Alzheimer’s disease (AD), which is the most common form of dementia, accounts for between 60% and 70% of cases. The causes of Alzheimer’s disease have not yet been fully identified. But one of the hypotheses to explain the causes is acetylcholine deficiency, among others, and a brain structure known as the Meynert’s basal nucleus and the temporal lobes are the most deficient regions in this regard.
This clear biochemical abnormality has been studied and associated with the disease. And not only with Alzheimer’s disease, but also with Parkinson’s disease where the basal nucleus suffers from degeneration.
In this article, we will take a look at what Meynert’s basal nucleus is and what we know about this part of the nervous system and its involvement in disease.
What is Meynert’s basal nucleus?
Meynert’s basal nucleus is defined as a group of nerve cells located in the unnamed substance with large projections towards the neocortex, rich in acetylcholine and o-acetyltransferase hill. Its name is in homage to psychiatrist, neuropathologist and anatomist Theodor Meynert, who believed that alterations in brain development could be a predisposition to psychiatric illness. In addition, he argued that some psychoses are reversible.
Meynert’s basal nucleus fulfills an essential function thanks to its axons directed throughout the cortex, making the latter the greatest contribution of acetylcholine.
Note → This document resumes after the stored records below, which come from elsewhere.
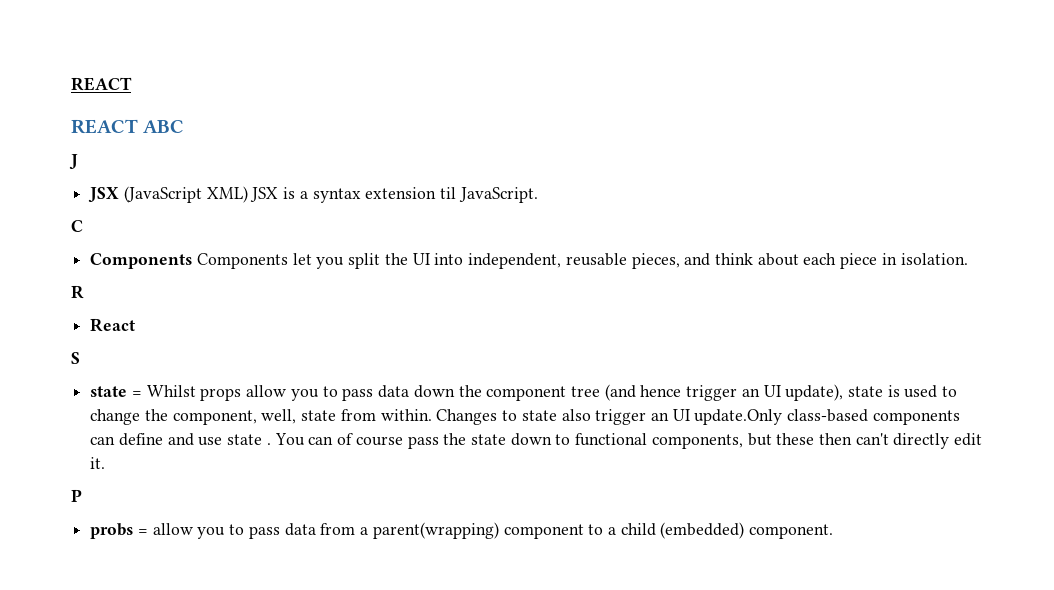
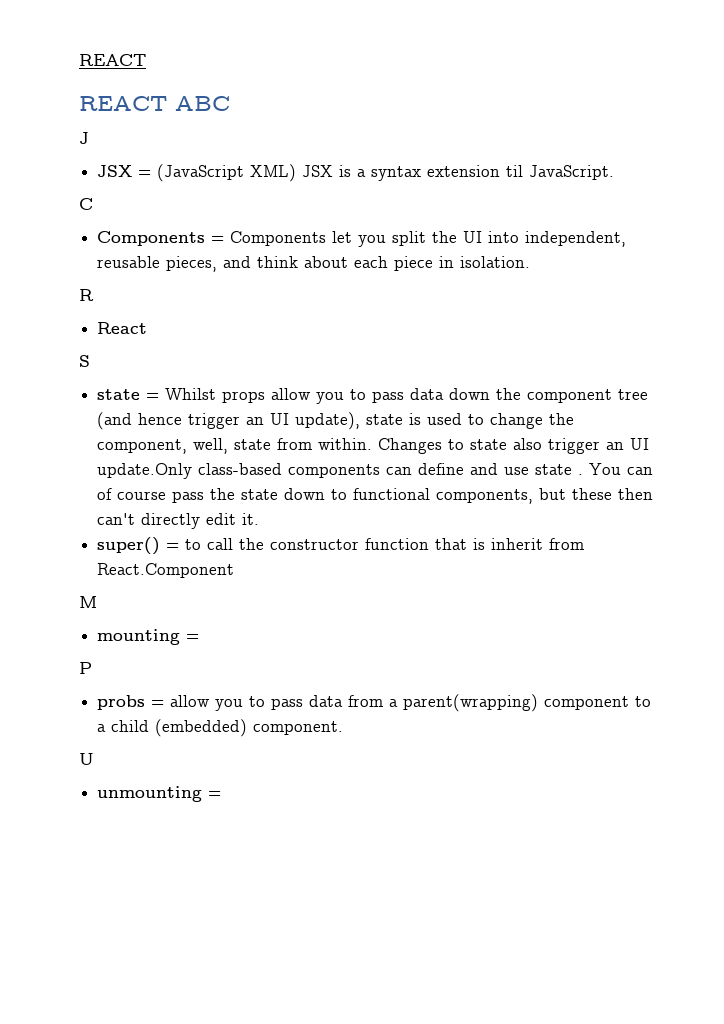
- JSX (JavaScript XML) JSX is a syntax extension til JavaScript.
+ JSX = (JavaScript XML) JSX is a syntax extension til JavaScript.
- Components Components let you split the UI into independent, reusable pieces, and think about each piece in isolation.
+ Components = Components let you split the UI into independent, reusable pieces, and think about each piece in isolation.
+ super() = to call the constructor function that is inherit from React.Component
+ M
+ mounting =
+ U
+ unmounting =

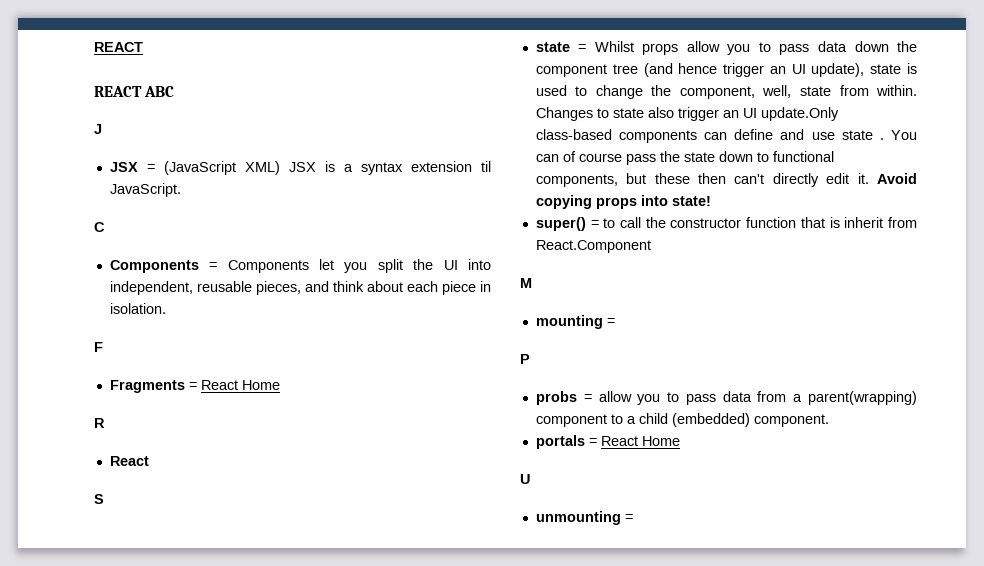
+ F
+ Fragments = React Home
+ Avoid copying props into state!
+ portals = React Home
The release of acetylcholine in sensory areas triggers a succession of cellular events that they cause a series of synaptic changes. Papez’s circuit (structures which James Papez said were linked to affective aspects of memory) and Meynert’s basal nucleus appear to be involved in a feedback process intended to consolidate memory and sustain it.
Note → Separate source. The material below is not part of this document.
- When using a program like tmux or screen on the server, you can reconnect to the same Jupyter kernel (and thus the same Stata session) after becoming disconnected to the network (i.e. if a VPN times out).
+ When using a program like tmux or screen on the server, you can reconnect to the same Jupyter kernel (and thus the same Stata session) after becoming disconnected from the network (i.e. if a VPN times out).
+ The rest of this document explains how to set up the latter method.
The importance of acetylcholine
The importance of acetylcholine was discovered thanks to Henry Hallet Dale and Otto Loewi, who shared the Nobel Prize in Physiology or Medicine in 1936. Otto Loewi began his research from a hypothesis by Elliot, who argued that the nerve impulse was transmitted by a chemical. Loewi was able to show that in the parasympathetic nervous system, this substance was mainly acetylcholine, a substance that Henry Hallet Dale had previously isolated.
Acetylcholine was the first neurotransmitter characterized in both the peripheral nervous system and the central nervous system of mammals. It intervenes in the regulation of various functions, such as cortical activation, sleep-wake transition, memory and association processes.
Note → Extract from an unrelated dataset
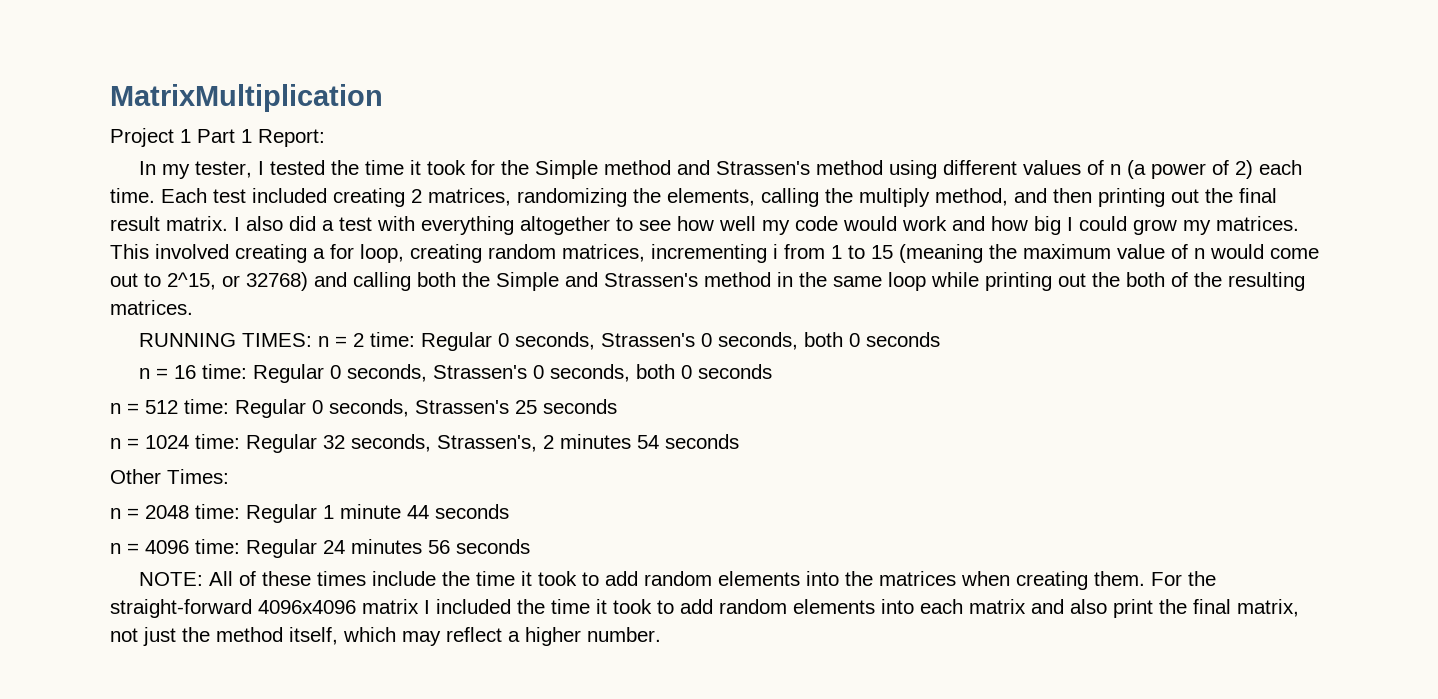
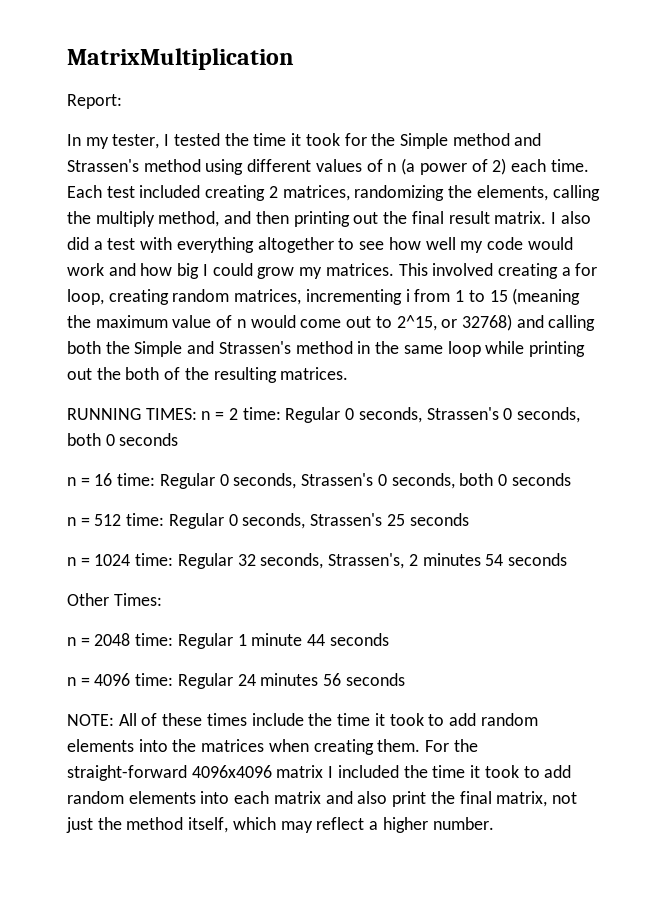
- Project 1 Part 1 Report:
+ Report:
Acetylcholine is synthesized in neurons by the enzyme cholinacetyltransferase, from hill and acetyl-CoA in the synaptic cleft.
Its link to Alzheimer’s disease
People with mild cognitive impairment have obvious atrophies of the basal nucleus of Meynert, including the brain structure 80% of cholinergic neurons share that facilitate a wide range of cognitive functions such as memory. It has been observed that lesions in this area of the brain are clearer in patients with greater memory loss. Early neuroimaging markers can determine early brain changes in people at high risk for Alzheimer’s.
A study estimated that 0.4% of the population was affected by Alzheimer’s disease in 2006 and that it would triple by 2050. Alzheimer’s disease is currently incurable and terminal. However, there are pharmacological and non-pharmacological treatments that show signs of effectiveness, such as anticholinesterase drugs with cholinesterase inhibitory action, The enzyme responsible for the breakdown of acetylcholine. The first to be marketed was tacrine, which ceased to be used due to its hepatotoxicity.
The available anticholinesterase drugs are donepezil (Aricept), rivastigmine (Exelon or Prometax) and galantamine (Reminyl). None of these four drugs are indicated to slow down or stop the progression of the disease. However, it has been noted that these drugs have some effectiveness in mild to moderate stages of the disease, but no effect in advanced stages.